All of these questions, I believe, ought to be respected and maybe even regarded as holy, because—contrary to what many believe—they draw us closer to God, rather than alienating us from God. Some of our Lutheran theologians, like for example, Paul Tillich and Dietrich Bonhoeffer, often make distinctions between the penultimate and the ultimate; the temporal and the eternal. In this life, we shall be very smug and live rather superficial lives if we accept pat, easy answers to such deep, soul wrenching questions. In this life, there are no complete answers to such questions—only an invitation by God and all people of deep faith to view pain and suffering as a journey with God. It is a testing of our faith, to trust God on the journey, even though our questions shall remain unanswered in this life. However, when we speak of the ultimate and the eternal in relation to suffering; we are drawn into God’s own suffering in the person of Christ. God as Emmanuel, is the God who does not remain in some remote netherworld away from the messiness and scandal of pain and suffering of being human and mortal; rather God chooses willingly and lovingly to suffer with us. In so doing, God redeems us in and through our journeys of pain and suffering.

 

Suffering and pain, it has been observed by many, does one of two things to human beings: it either makes us bitter or better. Some are driven into utter despair, and live as if their whole being were paralysed; without any self-esteem; without joy, hope and love; without meaning. Others grow—often through time—to accept their suffering and may even come to thank God for it because it has deepened and strengthened their faith; built their character; made them more confident in God; increased their self-esteem; enriched them with joy, hope, love and profound meaning. One such person was Robert Louis Stevenson.

  

Robert Louis Stevenson has delighted many with his stirring adventure stories and yet they were written in the face of ill-health which dogged him from early childhood.
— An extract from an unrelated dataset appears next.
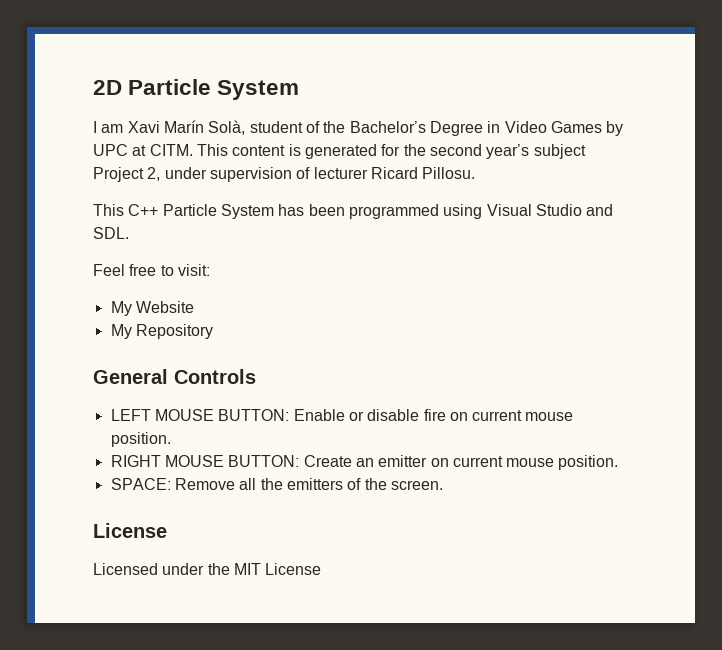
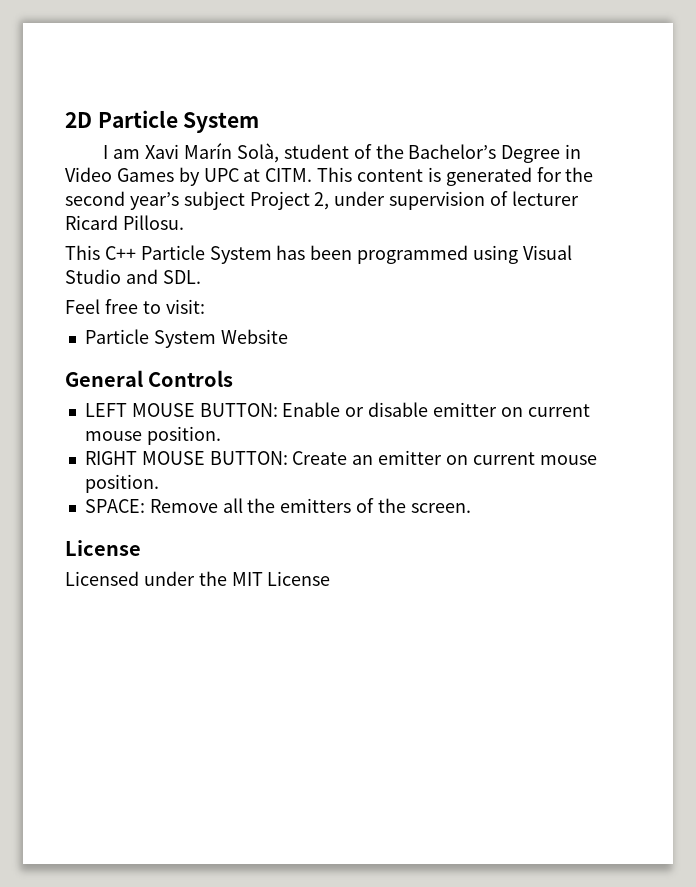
[110,301,132,316] My -> [84,329,216,348] Particle System
[110,324,213,339] // My Repository -> (288, 336) none
[423,409,446,421] fire -> [432,402,497,417] emitter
He had to abandon the career he had hoped for in engineering and he endured great pain and approaching blindness.

  

Yet, at the height of his suffering, a friend was able to write, “In silence and the dark, he is still cheery and undaunted.”

  

Until the end of his life, Stevenson was able to rise above his pain and to maintain the cheerful courage which his faith had given him.2  

  

This Lenten season, Jesus invites each one of us to journey with him on his way to the cross; to discover ever anew the riches of his love and grace through his painful and scandalous death by crucifixion. A pilgrimage, which is never easy, always difficult—yet full of meaning. A trip that takes us through many twists and turns; which may rob us of all our false pretences of our self-sufficiency or holiness. An invitation to travel by taking risks for the sake of love; which may very well involve getting beaten by the powers of sin and evil. However, rest assured that such powers shall never win; such a journey ultimately shall never defeat us; for, as was the case with Jesus and the psalmist: “The LORD will keep your going out and your coming in from this time on and forevermore.” Our LORD is with us always. So enjoy your journey, learn and grow and be enriched and blessed in it.   

 



1 Cited from: “A Father’s Blessing,” by Kathleen Peterson in: Michael Duduit, Editor, Great Preaching (Louisville, KY: Preaching Resources, Inc., 1993), p58.

2 Cited from: F. Gay, The Friendship Book, 1988, meditation for December 21.